See, here's what confuses me. Go to google.cn and type in anything you want, including "Taiwanese Independence," "communism sucks," "free Tibet" or "Democracy for China." All of these return responses that you'd expect.

I haven't found out what they seem to be censoring yet.

So what you're saying here,

So what you're saying here, Sean, is that half a loaf is worse than none? Really?

Personally I like TM Lutas' idea: to make up for bending over for the Party, Google can maintain a running list of all the things it's censoring.

Brian - interesting, the

Brian - interesting, the taiwan search doesn't seem to be very censored. But try "falun gong" or "tiananmen square"

Sean - "Google would not be the party using force by refusing to kowtow to China’s government." Explain how Google's strategy uses force.

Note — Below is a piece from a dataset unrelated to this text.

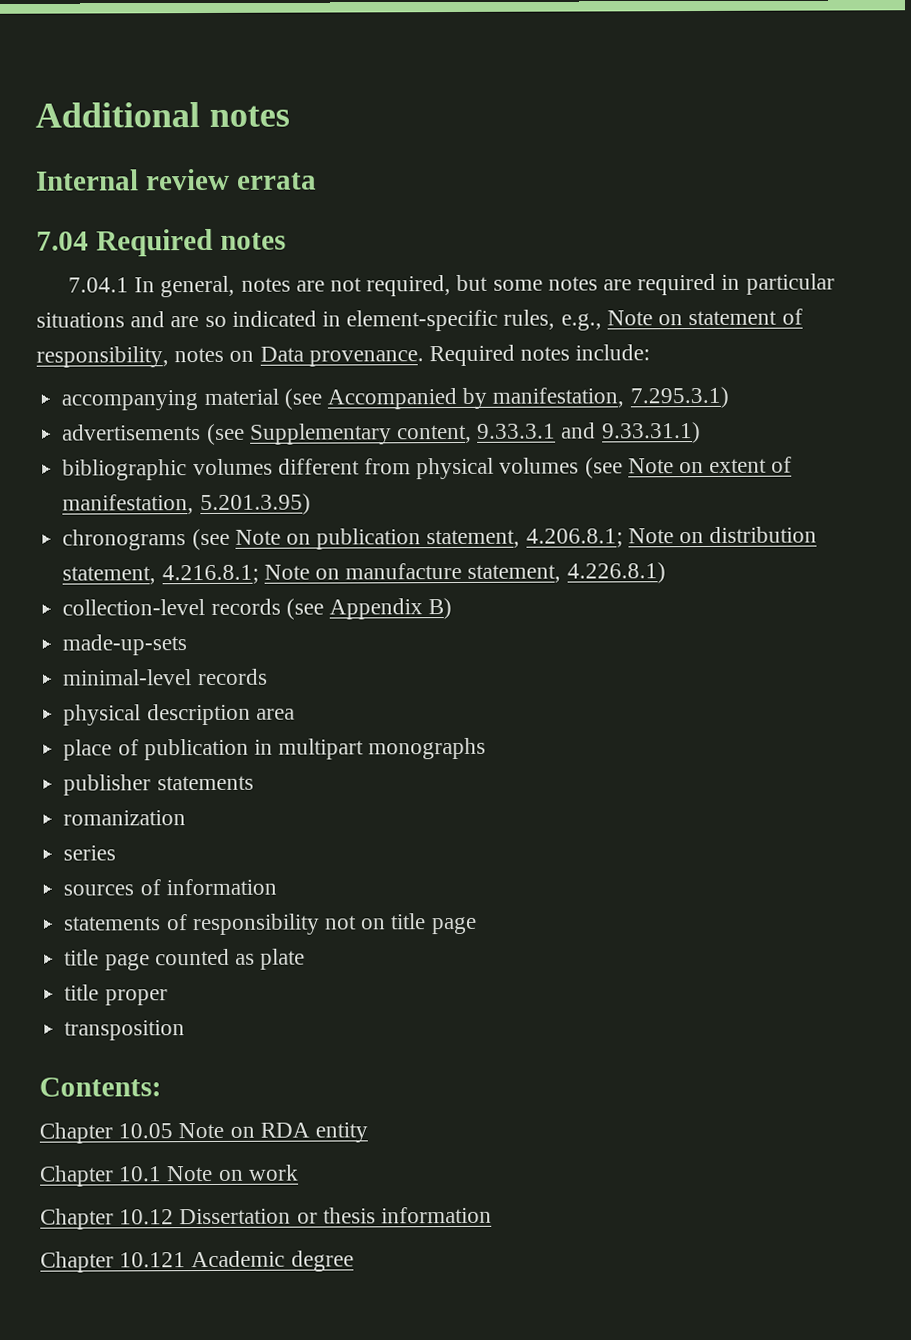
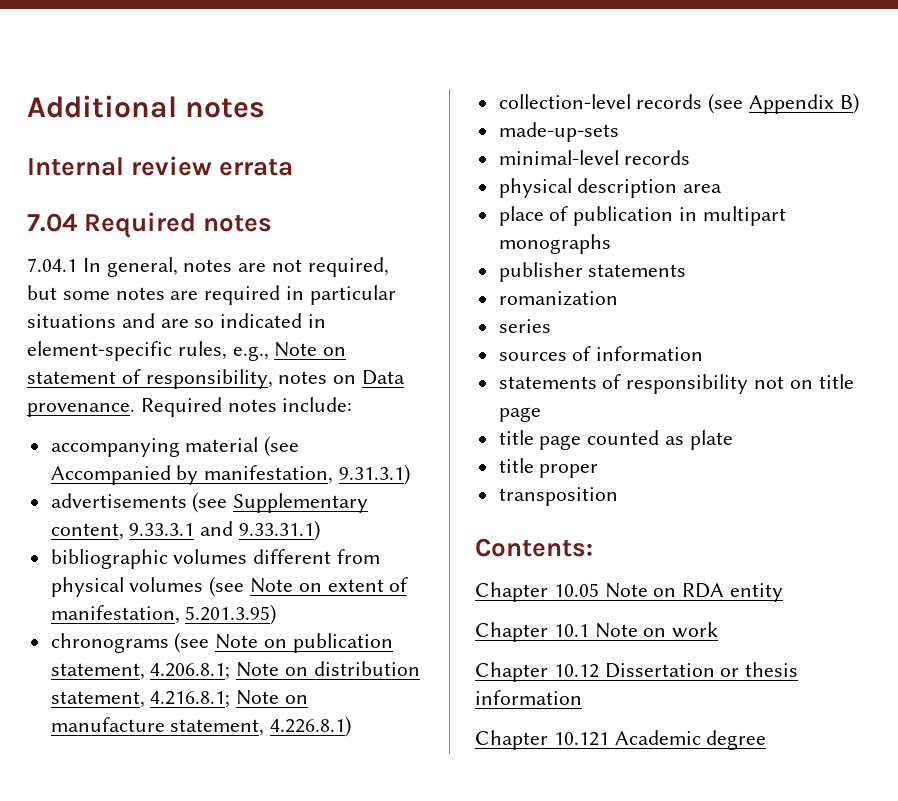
- accompanying material (see Accompanied by manifestation, 7.295.3.1)
+ accompanying material (see Accompanied by manifestation, 9.31.3.1)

You can argue with Google's choice to locate servers inside China, but once they do, it is Chinese guns which control what content is allowed to be on those servers.

According to the linked

According to the linked article from the 1/26 Catallarchy post, there will be a note at the bottom of the page saying that results have been removed. If that's true, it doesn't seem to cloak the censorship any more than before.

It seems to me that if users are now getting some results AND a note stating that other results have been censored, it's a better situation for them than getting no results at all.

I don't intend to be

I don't intend to be confrontational, but you are wrong. The Google results include a warning roughly translated into English -

According to the local law laws and regulations and the policy, partially searches the result does not demonstrate.
You are not must look for: Tiananmen

Reasonable people can disagree about whether or not Google should have entered into business in China - but your reasoning doesn't hold up.

It's sort of like the debate

It's sort of like the debate over the ethics (if any) of bribing a corrupt government official in order to bring food to starving people, or if that is too sentimental, to simply do business, offering something that is not available otherwise. Sure, if you refuse to offer a bribe the official (or his higher up) is ultimately responsible, but what is the alternative?

Brian: search for

Brian: search for "tiananmen" on images.google.cn.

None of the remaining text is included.